Banking crises, as described simplistically, and briefly above, can cause massive volatiliy in the forex market, and create great dangers as well as opportunities for traders. A trader who is able to detect a deteriorating liquidity conditions can sell the currency of the suffering nation and make great profits in the ensuing turmoil. The main tool for examining and evaluating liquidity conditions in the interbank market is the overnight libor rate.
Overnight Libor
The overnight libor rate is the actual rate at which transactions in the interbank market take place, in contrast to the target rate which is the level at which transactions ought to take place, as desired by the central bank. Discrepancies between the overnight libor rate and the target rate signal conditions of laxity (abundant liquidity), or tension (liquidity shortage) in the interbank market. All else being constant, a libor rate lower than the target rate will result in a depreciating currency since there is more supply than there is demand in the interbank market, and vice versa. The relationship is in fact a lot more complex with a number of other variables influencing currency prices in the short term, however, if the gaps are too large, they can override every other concern as banks scramble to raise capital.
There is no general overnight libor rate, but an average is calculated based on the data communicated by banks and later passed on to news providers. This rate is termed EONIA in the Eurozone, SONIA in the United Kingdom. These rates are calculated on the basis of locality, and not nationality. For example, a British bank operating in the U.S. will also communicate quotes which will be included in the calculation of the day’s dollar libor. Only the currency of the overnight transaction matters.
Central banks explicitly aim to keep the overnight rate in line with the target rate declared, and they will never allow a large divergence to exist for long. To bring the actual rates in the interbank market in line with the target rate, central banks conduct open market operations.
Open market operations
Open market operations involve repurchase agreements (repos) and reverse repos where the central bank buys or sells government bonds in return for cash for a specified maturity. By using this tool, the central bank can control the amount of liquidity in the system, as well as the overnight rate, since it is very sensitive to liquidity conditions in the market. Central banks regularly intervene in the interbank market in order to manage routine, and insignificant reserve imbalances that arise, but they can also conduct special, unscheduled operations in response to tensions.
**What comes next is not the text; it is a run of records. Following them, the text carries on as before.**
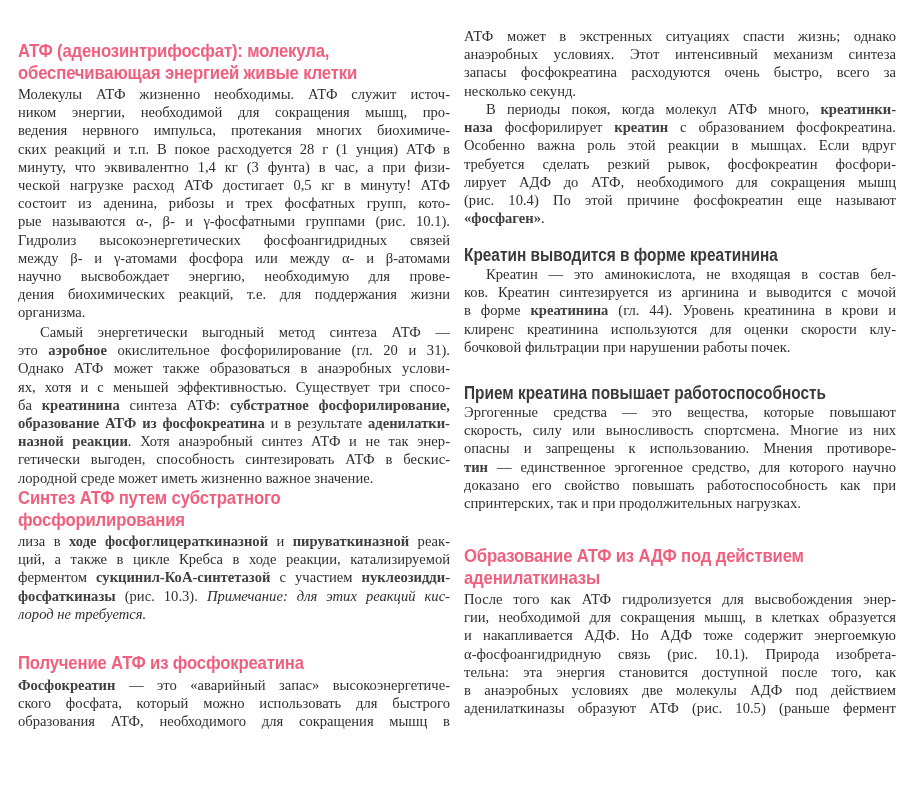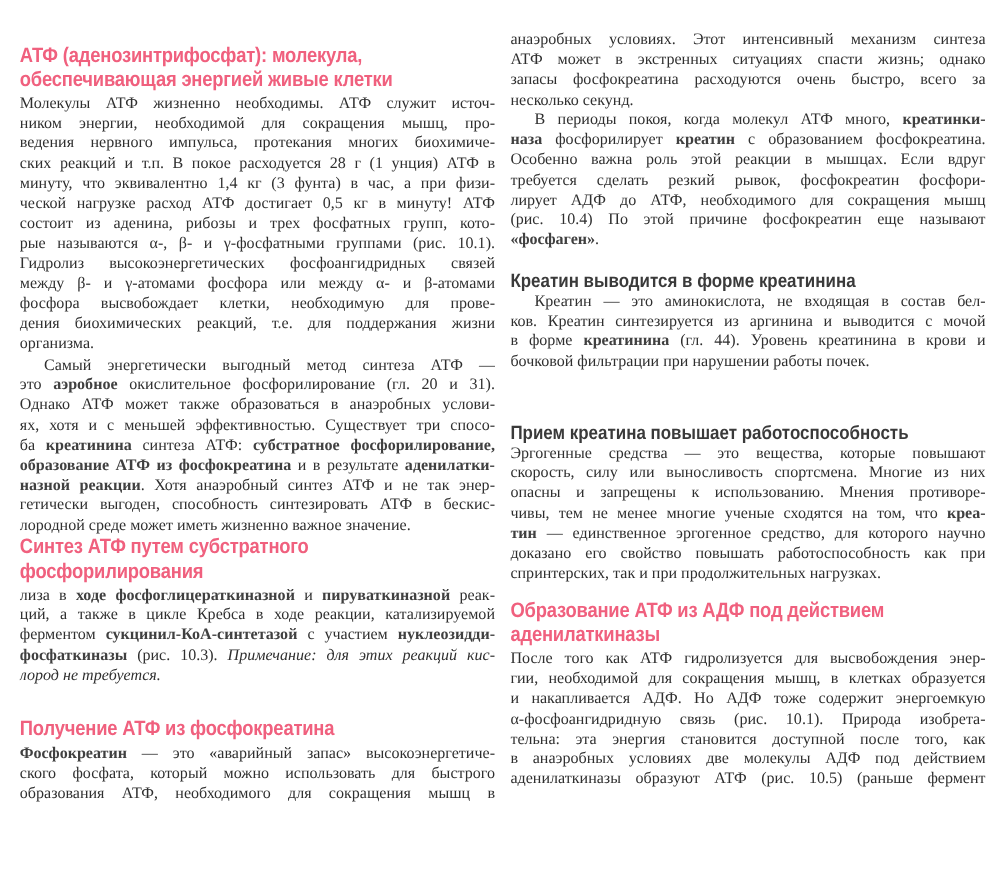--- a/index.html
+++ b/index.html
@@ -66,21 +66,21 @@
     <span class="ln">Молекулы АТФ жизненно необходимы. АТФ служит источ-</span>
     <span class="ln">ником энергии, необходимой для сокращения мышц, про-</span>
     <span class="ln">ведения нервного импульса, протекания многих биохимиче-</span>
     <span class="ln">ских реакций и т.п. В покое расходуется 28 г (1 унция) АТФ в</span>
     <span class="ln">минуту, что эквивалентно 1,4 кг (3 фунта) в час, а при физи-</span>
     <span class="ln">ческой нагрузке расход АТФ достигает 0,5 кг в минуту! АТФ</span>
     <span class="ln">состоит из аденина, рибозы и трех фосфатных групп, кото-</span>
     <span class="ln">рые называются α-, β- и γ-фосфатными группами (рис. 10.1).</span>
     <span class="ln">Гидролиз высокоэнергетических фосфоангидридных связей</span>
     <span class="ln">между β- и γ-атомами фосфора или между α- и β-атомами</span>
-    <span class="ln">фосфора высвобождает клетки, необходимую для прове-</span>
+    <span class="ln">научно высвобождает энергию, необходимую для прове-</span>
     <span class="ln">дения биохимических реакций, т.е. для поддержания жизни</span>
     <span class="ln last">организма.</span>
   </div>
 
   <div class="p" style="top:323px">
     <span class="ln indent">Самый энергетически выгодный метод синтеза АТФ —</span>
     <span class="ln"><span>это </span><b>аэробное</b><span> окислительное фосфорилирование (гл. 20 и 31).</span></span>
     <span class="ln">Однако АТФ может также образоваться в анаэробных услови-</span>
     <span class="ln">ях, хотя и с меньшей эффективностью. Существует три спосо-</span>
     <span class="ln"><span>ба </span><b>креатинина</b><span> синтеза АТФ: </span><b>субстратное фосфорилирование</b><b>,</b></span>
@@ -110,52 +110,52 @@
   <div class="p" style="top:676px">
     <span class="ln"><b>Фосфокреатин</b><span> — это «аварийный запас» высокоэнергетиче-</span></span>
     <span class="ln">ского фосфата, который можно использовать для быстрого</span>
     <span class="ln">образования АТФ, необходимого для сокращения мышц в</span>
   </div>
 </div>
 
 <div class="col col-right">
 
   <div class="p" style="top:27px">
+    <span class="ln">АТФ может в экстренных ситуациях спасти жизнь; однако</span>
     <span class="ln">анаэробных условиях. Этот интенсивный механизм синтеза</span>
-    <span class="ln">АТФ может в экстренных ситуациях спасти жизнь; однако</span>
     <span class="ln">запасы фосфокреатина расходуются очень быстро, всего за</span>
     <span class="ln last">несколько секунд.</span>
   </div>
 
   <div class="p" style="top:100px">
     <span class="ln indent"><span>В периоды покоя, когда молекул АТФ много, </span><b>креатинки-</b></span>
     <span class="ln"><b>наза</b><span> фосфорилирует </span><b>креатин</b><span> с образованием фосфокреатина.</span></span>
     <span class="ln">Особенно важна роль этой реакции в мышцах. Если вдруг</span>
     <span class="ln">требуется сделать резкий рывок, фосфокреатин фосфори-</span>
     <span class="ln">лирует АДФ до АТФ, необходимого для сокращения мышц</span>
     <span class="ln">(рис. 10.4) По этой причине фосфокреатин еще называют</span>
     <span class="ln last"><b>«фосфаген»</b><span>.</span></span>
   </div>
 
   <h3 class="h-dark" style="top:244px">Креатин выводится в форме креатинина</h3>
 
   <div class="p" style="top:265px">
     <span class="ln indent">Креатин — это аминокислота, не входящая в состав бел-</span>
     <span class="ln">ков. Креатин синтезируется из аргинина и выводится с мочой</span>
     <span class="ln"><span>в форме </span><b>креатинина</b><span> (гл. 44). Уровень креатинина в крови и</span></span>
+    <span class="ln">клиренс креатинина используются для оценки скорости клу-</span>
     <span class="ln last">бочковой фильтрации при нарушении работы почек.</span>
   </div>
 
   <h3 class="h-dark" style="top:382px">Прием креатина повышает работоспособность</h3>
 
   <div class="p" style="top:403px">
     <span class="ln">Эргогенные средства — это вещества, которые повышают</span>
     <span class="ln">скорость, силу или выносливость спортсмена. Многие из них</span>
     <span class="ln">опасны и запрещены к использованию. Мнения противоре-</span>
-    <span class="ln"><span>чивы, тем не менее многие ученые сходятся на том, что </span><b>креа-</b></span>
     <span class="ln"><b>тин</b><span> — единственное эргогенное средство, для которого научно</span></span>
     <span class="ln">доказано его свойство повышать работоспособность как при</span>
     <span class="ln last">спринтерских, так и при продолжительных нагрузках.</span>
   </div>
 
   <h2 class="h-pink" style="top:545px">
     <span style="display:block">Образование АТФ из АДФ под действием</span>
     <span style="display:block">аденилаткиназы</span>
   </h2>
Libor over longer maturities
Although the central banks can influence conditions in the interbank market at shorter maturities by direct interventions and enforcing the target rate through open market operations, they have less influence over rates on longer maturities. Although libor values exist for maturities up to a year, these are mostly used for benchmarking purposes, and do not represent actual lending between banks. Nonetheless, the three-month dollar libor, and its equivalent in other currencies is a common indicator of difficulties and insecurity in the interbank market because of its role as a benchmark for many different kinds of contracts and agreements.